**What is being asked:**
An exact repetition of the data is required; no picture should appear in it.

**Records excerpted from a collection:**
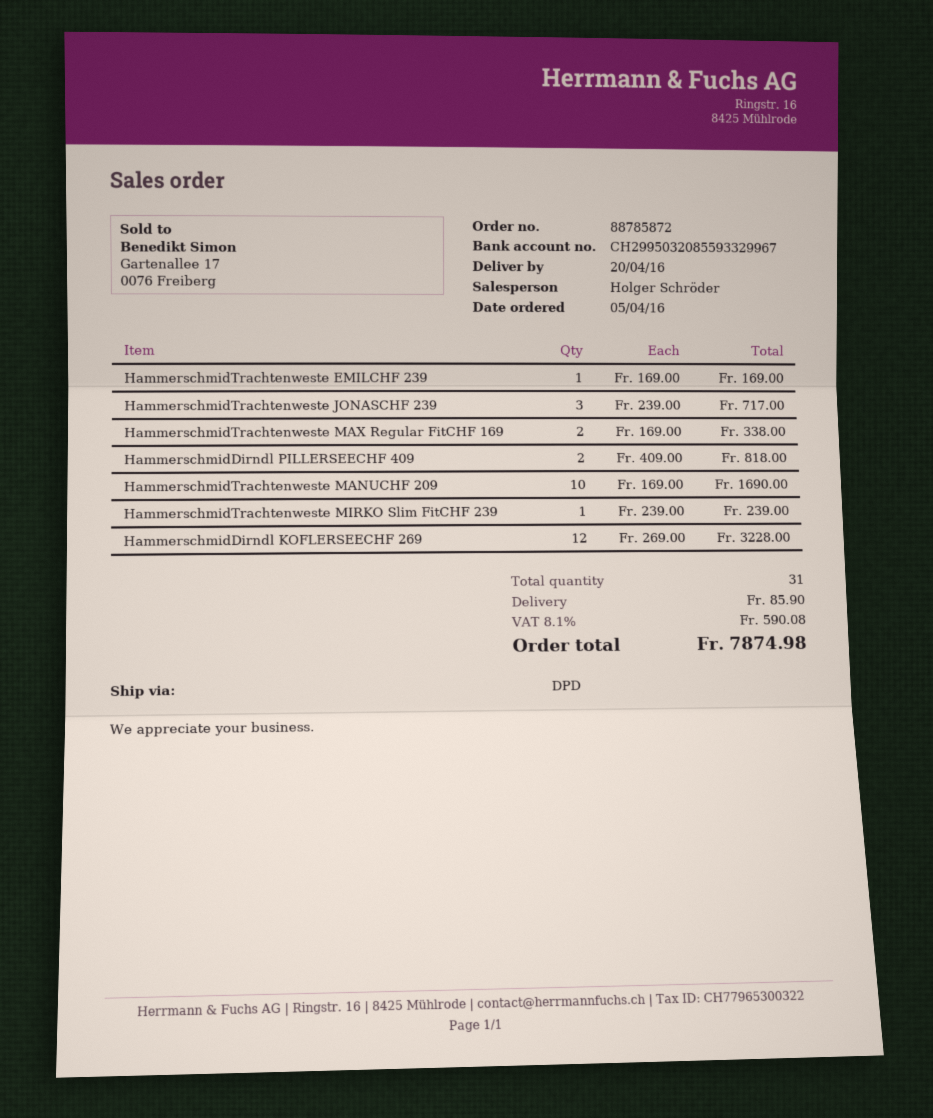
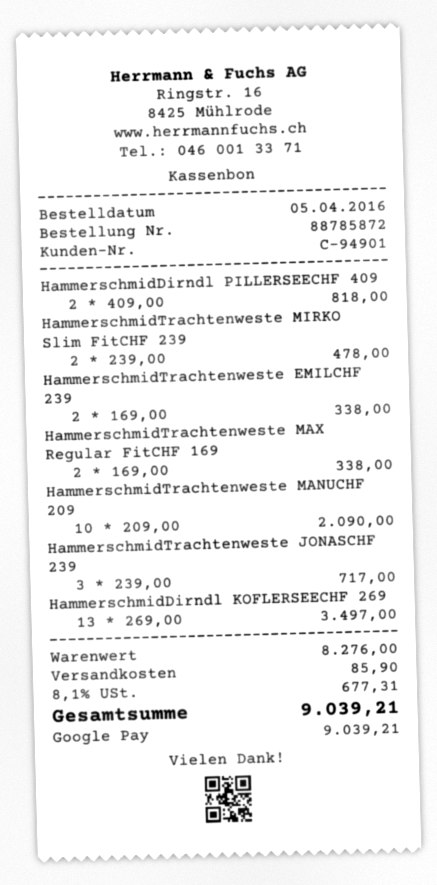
HammerschmidTrachtenweste EMILCHF 239: 1 x 169.00 = 169.00 -> 2 x 169.00 = 338.00
HammerschmidTrachtenweste MANUCHF 209: 10 x 169.00 = 1690.00 -> 10 x 209.00 = 2090.00
HammerschmidTrachtenweste MIRKO Slim FitCHF 239: 1 x 239.00 = 239.00 -> 2 x 239.00 = 478.00
HammerschmidDirndl KOFLERSEECHF 269: 12 x 269.00 = 3228.00 -> 13 x 269.00 = 3497.00
tax: 8.1% = 590.08 -> 8.1% = 677.31
total: 7874.98 -> 9039.21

**Solution:**
HammerschmidTrachtenweste EMILCHF 239: 1 x 169.00 = 169.00 -> 2 x 169.00 = 338.00
HammerschmidTrachtenweste MANUCHF 209: 10 x 169.00 = 1690.00 -> 10 x 209.00 = 2090.00
HammerschmidTrachtenweste MIRKO Slim FitCHF 239: 1 x 239.00 = 239.00 -> 2 x 239.00 = 478.00
HammerschmidDirndl KOFLERSEECHF 269: 12 x 269.00 = 3228.00 -> 13 x 269.00 = 3497.00
tax: 8.1% = 590.08 -> 8.1% = 677.31
total: 7874.98 -> 9039.21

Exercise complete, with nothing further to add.